▸ WHAT IS EXPECTED
When you return the data, keep every word exact and include none of the images.

RECORDS SHOWN START

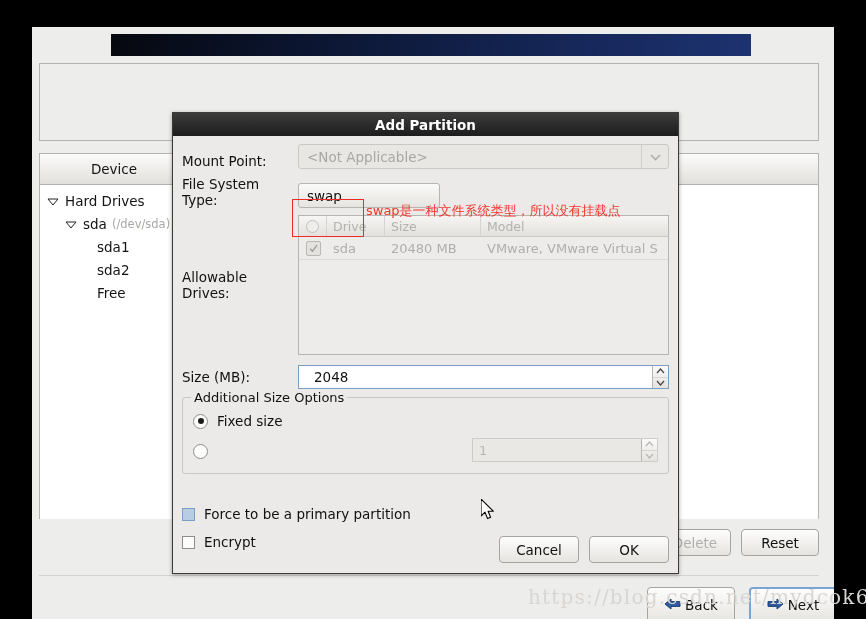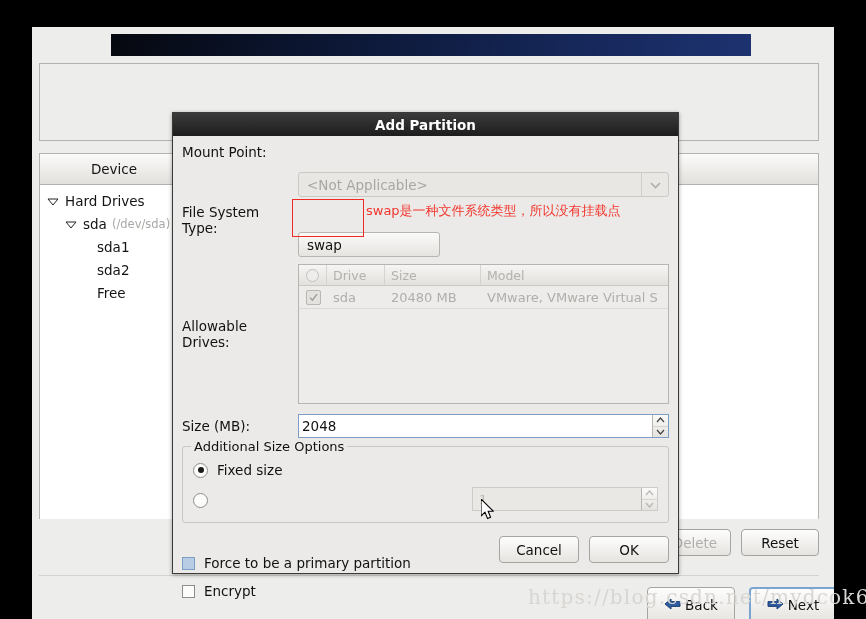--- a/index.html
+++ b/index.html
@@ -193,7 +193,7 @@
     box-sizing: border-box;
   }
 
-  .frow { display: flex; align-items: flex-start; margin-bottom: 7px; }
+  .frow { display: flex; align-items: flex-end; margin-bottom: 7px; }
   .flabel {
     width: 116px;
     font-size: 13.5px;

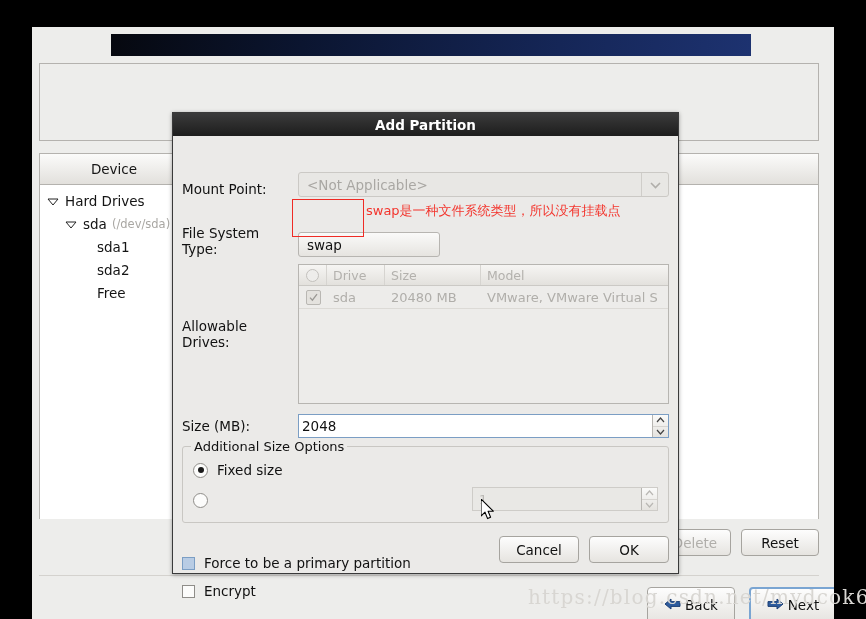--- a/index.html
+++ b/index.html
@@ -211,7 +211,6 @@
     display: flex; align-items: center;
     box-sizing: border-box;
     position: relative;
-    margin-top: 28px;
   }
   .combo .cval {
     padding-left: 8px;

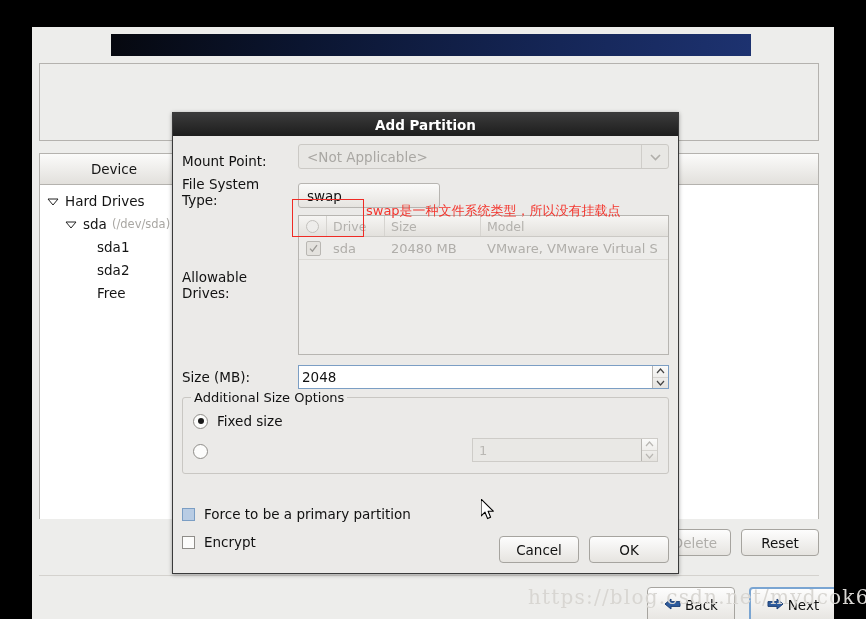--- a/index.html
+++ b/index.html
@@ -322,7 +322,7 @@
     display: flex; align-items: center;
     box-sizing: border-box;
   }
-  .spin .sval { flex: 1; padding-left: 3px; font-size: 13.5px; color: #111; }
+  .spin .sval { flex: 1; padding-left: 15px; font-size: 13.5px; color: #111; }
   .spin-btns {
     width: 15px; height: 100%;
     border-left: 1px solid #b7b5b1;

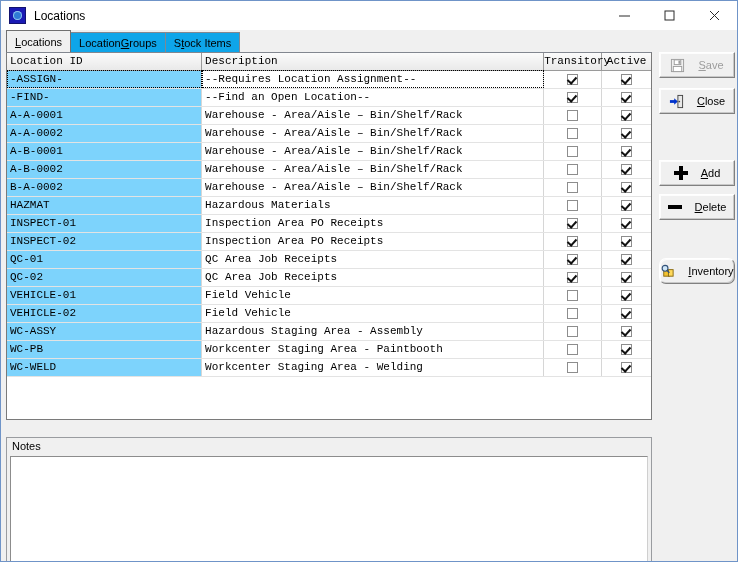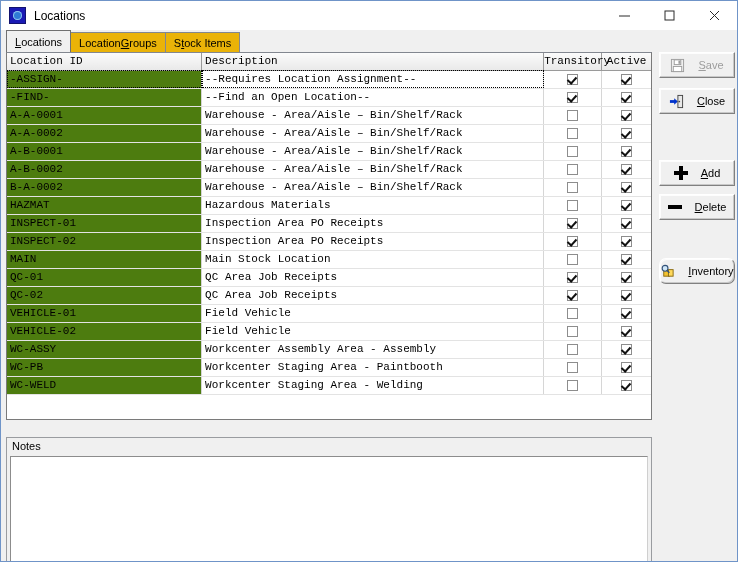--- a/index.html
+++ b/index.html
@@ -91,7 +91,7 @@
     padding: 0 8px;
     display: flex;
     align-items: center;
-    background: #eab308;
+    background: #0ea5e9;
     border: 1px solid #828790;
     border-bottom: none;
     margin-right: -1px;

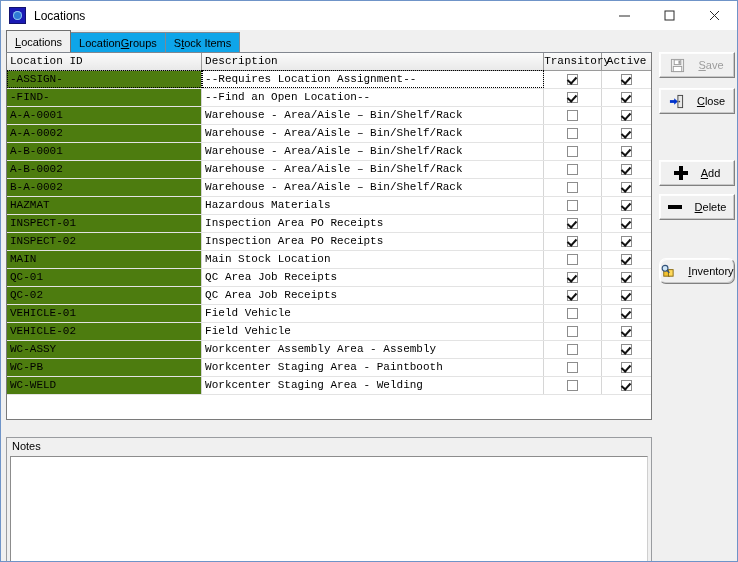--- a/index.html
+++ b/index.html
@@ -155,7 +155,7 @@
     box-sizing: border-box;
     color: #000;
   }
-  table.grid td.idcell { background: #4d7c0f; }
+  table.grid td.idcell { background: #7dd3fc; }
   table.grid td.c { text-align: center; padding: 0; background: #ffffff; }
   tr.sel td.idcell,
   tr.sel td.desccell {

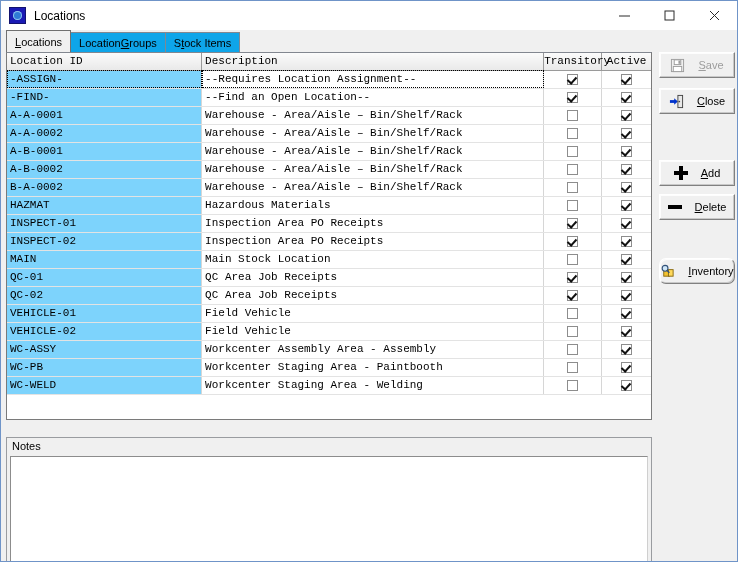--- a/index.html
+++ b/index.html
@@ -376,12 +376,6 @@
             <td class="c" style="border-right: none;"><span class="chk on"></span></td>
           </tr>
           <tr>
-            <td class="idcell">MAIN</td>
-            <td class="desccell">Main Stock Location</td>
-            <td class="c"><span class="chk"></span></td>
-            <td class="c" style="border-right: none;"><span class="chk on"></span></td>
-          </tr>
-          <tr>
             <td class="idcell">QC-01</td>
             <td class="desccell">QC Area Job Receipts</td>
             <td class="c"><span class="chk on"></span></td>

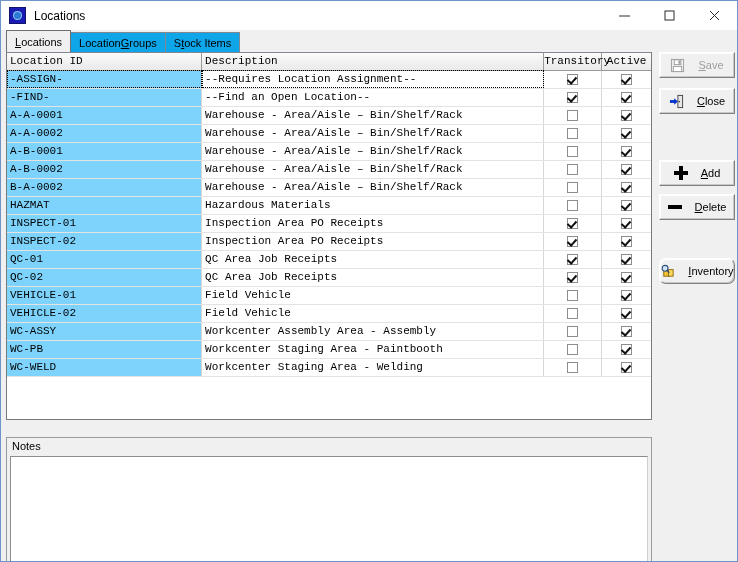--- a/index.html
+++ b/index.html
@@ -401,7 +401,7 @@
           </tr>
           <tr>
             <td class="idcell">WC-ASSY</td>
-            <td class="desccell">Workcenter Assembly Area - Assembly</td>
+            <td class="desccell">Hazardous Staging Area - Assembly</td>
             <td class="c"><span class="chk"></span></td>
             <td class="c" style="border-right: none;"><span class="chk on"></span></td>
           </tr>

RECORDS SHOWN END

▸ WRITTEN REPLY
--- a/index.html
+++ b/index.html
@@ -193,7 +193,7 @@
     box-sizing: border-box;
   }
 
-  .frow { display: flex; align-items: flex-start; margin-bottom: 7px; }
+  .frow { display: flex; align-items: flex-end; margin-bottom: 7px; }
   .flabel {
     width: 116px;
     font-size: 13.5px;

--- a/index.html
+++ b/index.html
@@ -211,7 +211,6 @@
     display: flex; align-items: center;
     box-sizing: border-box;
     position: relative;
-    margin-top: 28px;
   }
   .combo .cval {
     padding-left: 8px;

--- a/index.html
+++ b/index.html
@@ -322,7 +322,7 @@
     display: flex; align-items: center;
     box-sizing: border-box;
   }
-  .spin .sval { flex: 1; padding-left: 3px; font-size: 13.5px; color: #111; }
+  .spin .sval { flex: 1; padding-left: 15px; font-size: 13.5px; color: #111; }
   .spin-btns {
     width: 15px; height: 100%;
     border-left: 1px solid #b7b5b1;

--- a/index.html
+++ b/index.html
@@ -91,7 +91,7 @@
     padding: 0 8px;
     display: flex;
     align-items: center;
-    background: #eab308;
+    background: #0ea5e9;
     border: 1px solid #828790;
     border-bottom: none;
     margin-right: -1px;

--- a/index.html
+++ b/index.html
@@ -155,7 +155,7 @@
     box-sizing: border-box;
     color: #000;
   }
-  table.grid td.idcell { background: #4d7c0f; }
+  table.grid td.idcell { background: #7dd3fc; }
   table.grid td.c { text-align: center; padding: 0; background: #ffffff; }
   tr.sel td.idcell,
   tr.sel td.desccell {

--- a/index.html
+++ b/index.html
@@ -376,12 +376,6 @@
             <td class="c" style="border-right: none;"><span class="chk on"></span></td>
           </tr>
           <tr>
-            <td class="idcell">MAIN</td>
-            <td class="desccell">Main Stock Location</td>
-            <td class="c"><span class="chk"></span></td>
-            <td class="c" style="border-right: none;"><span class="chk on"></span></td>
-          </tr>
-          <tr>
             <td class="idcell">QC-01</td>
             <td class="desccell">QC Area Job Receipts</td>
             <td class="c"><span class="chk on"></span></td>

--- a/index.html
+++ b/index.html
@@ -401,7 +401,7 @@
           </tr>
           <tr>
             <td class="idcell">WC-ASSY</td>
-            <td class="desccell">Workcenter Assembly Area - Assembly</td>
+            <td class="desccell">Hazardous Staging Area - Assembly</td>
             <td class="c"><span class="chk"></span></td>
             <td class="c" style="border-right: none;"><span class="chk on"></span></td>
           </tr>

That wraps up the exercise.